I kept scanning the road for all Green buses that went past. None yet.
Alas, I reached , checked the time. Bang on time as planned ..Executed as per schedule.
The happiness had no bounds ( just exaggerating , in Life things never happen as planned , little things like these do, so why not be happy). I had exactly 1 more minute for the Bus. I managed to finish the Apple ( my breakfast) .
Done, I waited for the Bus.
I waited .. 2 mins
3 mins.. 8 mins..
The bus is never later than 10 mins. I quickly dialed my Bus mate Seema’s number.
Ringing ....... No Answer '
Mumbling I tried again.
Ringing... A feeble voice on the other side : Hello !!! Like somebody inside a tunnel or something .
Seema, Are you on the Bus ?
Seema: What Bus ?
ME: Arey Office bus yaar!!
Seema voice more rough , why would I be on the Bus today ?
Impatiently ? Me : To go to office , what else ? Or are you on leave today ?
Seema ( laughing) : What’s the date today dear ?
Me : 14th June..
Oh my Godddd , Its Saaaa tttuuuuuuuuurday!!
What was I thinking .
Seema : Did ‘nt u even remember Saturday ??/
Totally flushed , I said “sorry to disturb you” and hanged up .

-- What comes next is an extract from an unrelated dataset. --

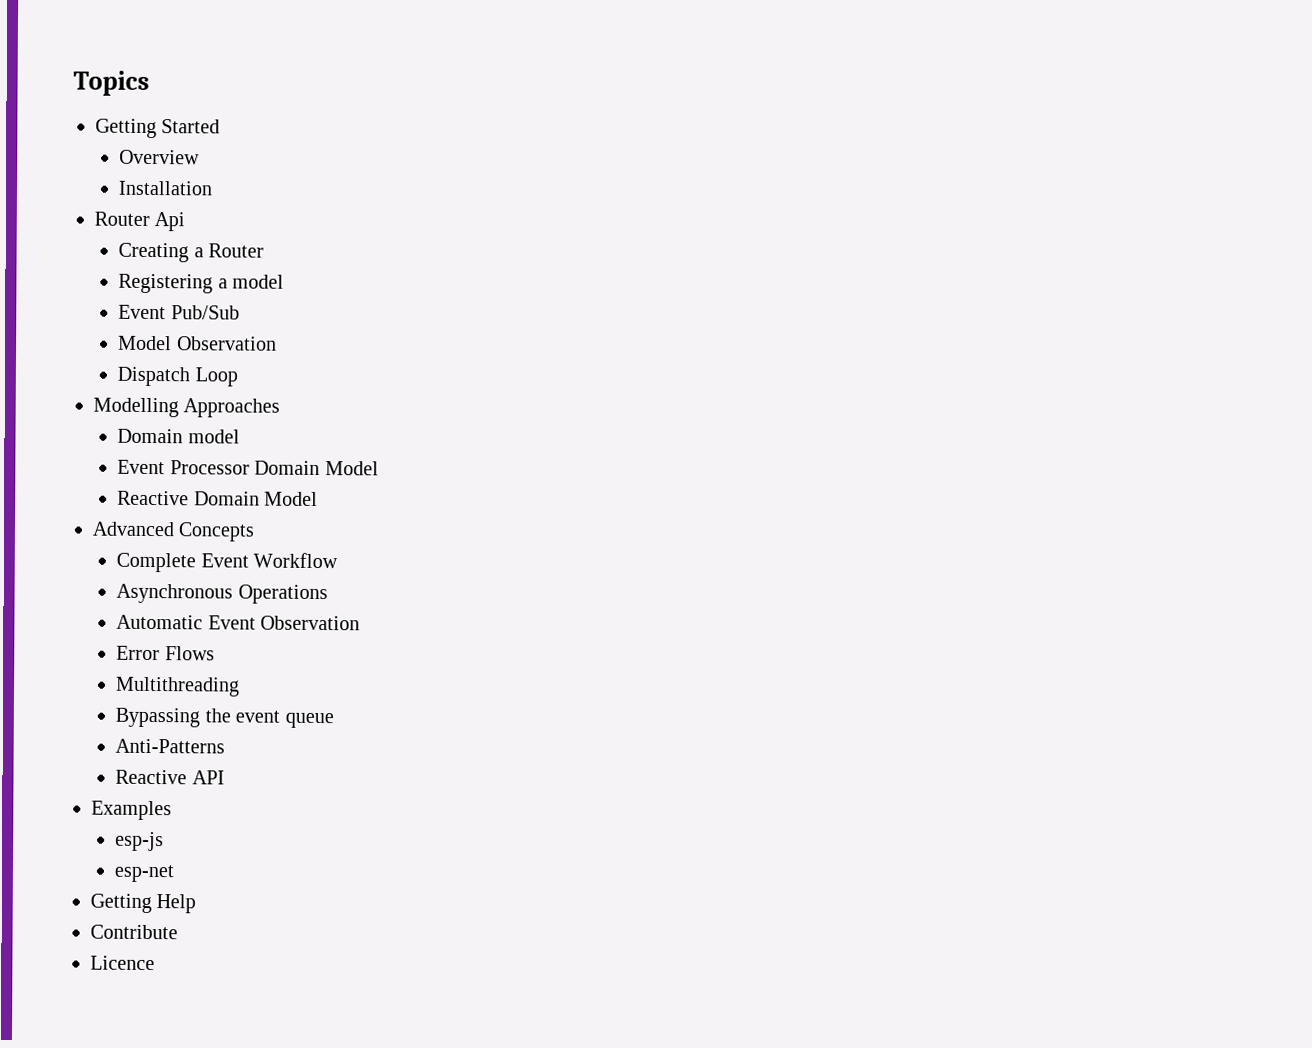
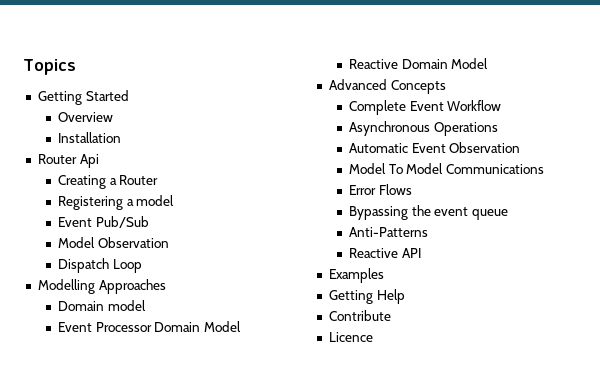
+ Model To Model Communications
- Multithreading
- esp-js
- esp-net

I was shocked , to know , me of all people had forgotten Saturday ..A weekend .
So caught up with work , I forgot my precious weekend .
If weekend was a person, he would have killed me .

I walked back home, reviewing all the efforts I had just been through since I woke up.
I could not stop laughing while I explained the whole incident to mom.

Sometimes in life we give priority to certain things and they take over us.
My lesson to take home was: Don’t let work get to you so much.